PROBLEM:
Please copy each line below that contains the string "bottom".

Before-and-after page screenshots:
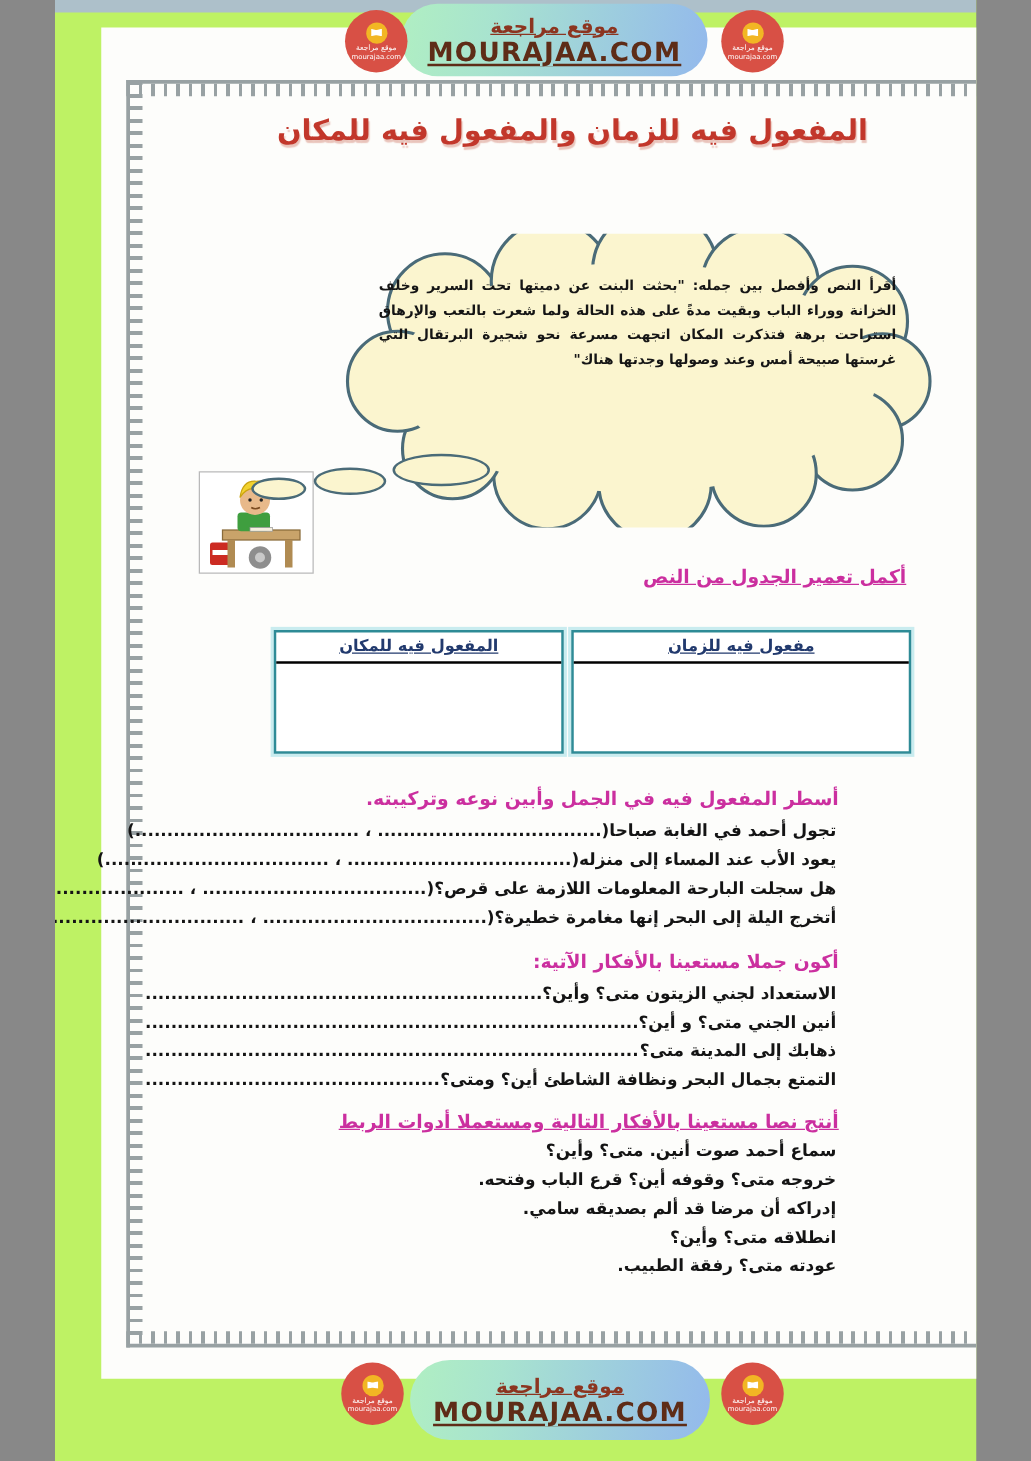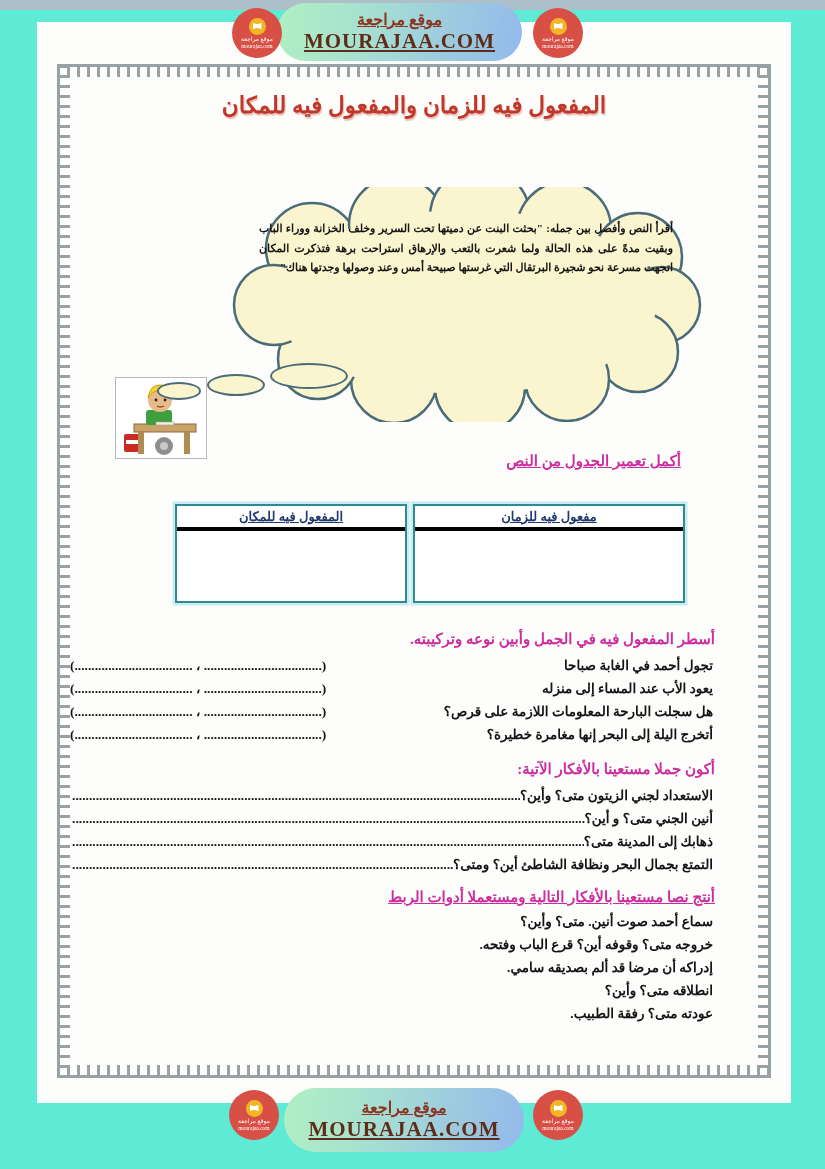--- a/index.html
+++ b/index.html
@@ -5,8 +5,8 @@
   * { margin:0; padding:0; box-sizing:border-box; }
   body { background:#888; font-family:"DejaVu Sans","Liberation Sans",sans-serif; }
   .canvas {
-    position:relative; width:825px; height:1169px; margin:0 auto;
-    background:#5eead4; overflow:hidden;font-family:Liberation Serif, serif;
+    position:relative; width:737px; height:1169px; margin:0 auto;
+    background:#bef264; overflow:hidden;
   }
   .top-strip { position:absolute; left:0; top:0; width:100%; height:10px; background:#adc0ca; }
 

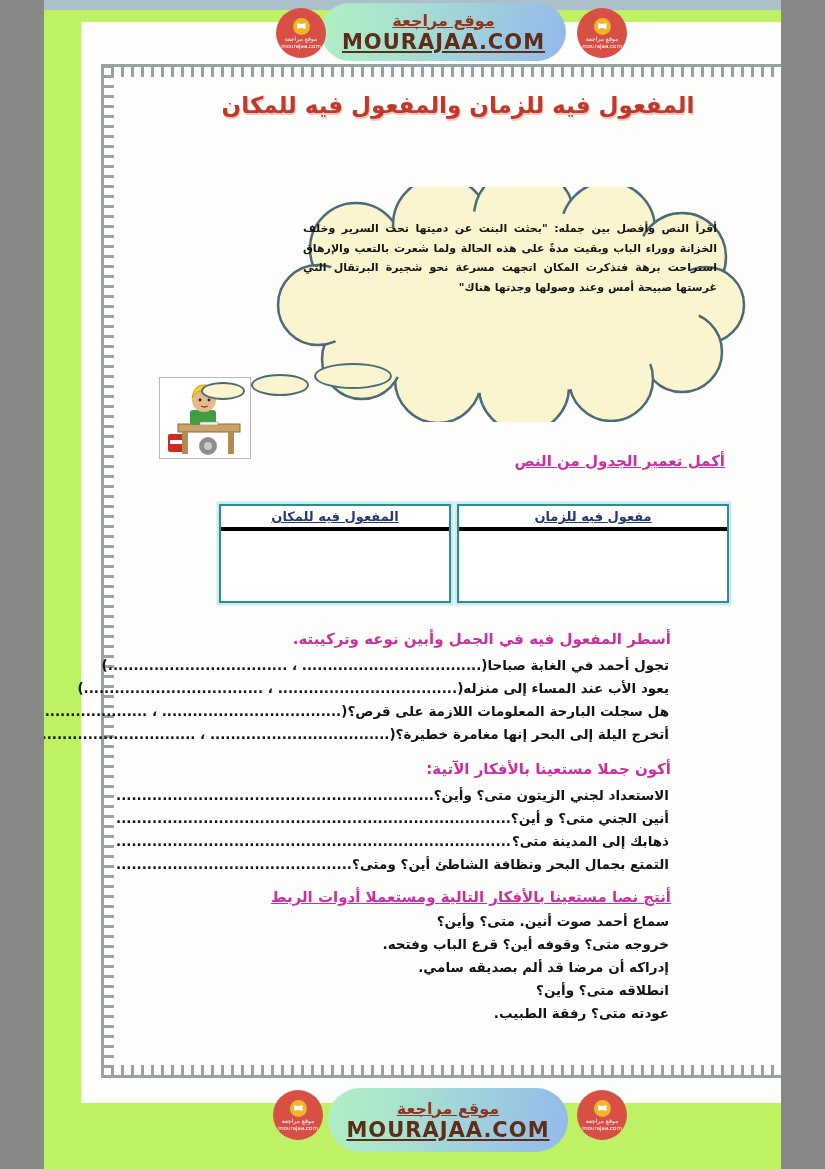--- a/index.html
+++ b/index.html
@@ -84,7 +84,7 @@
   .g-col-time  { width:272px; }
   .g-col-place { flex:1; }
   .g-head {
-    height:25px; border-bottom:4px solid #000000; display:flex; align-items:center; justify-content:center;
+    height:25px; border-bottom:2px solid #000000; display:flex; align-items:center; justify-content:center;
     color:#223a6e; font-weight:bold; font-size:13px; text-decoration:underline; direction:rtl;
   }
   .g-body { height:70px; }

PROBLEM SOLUTION:
-    height:25px; border-bottom:4px solid #000000; display:flex; align-items:center; justify-content:center;
+    height:25px; border-bottom:2px solid #000000; display:flex; align-items:center; justify-content:center;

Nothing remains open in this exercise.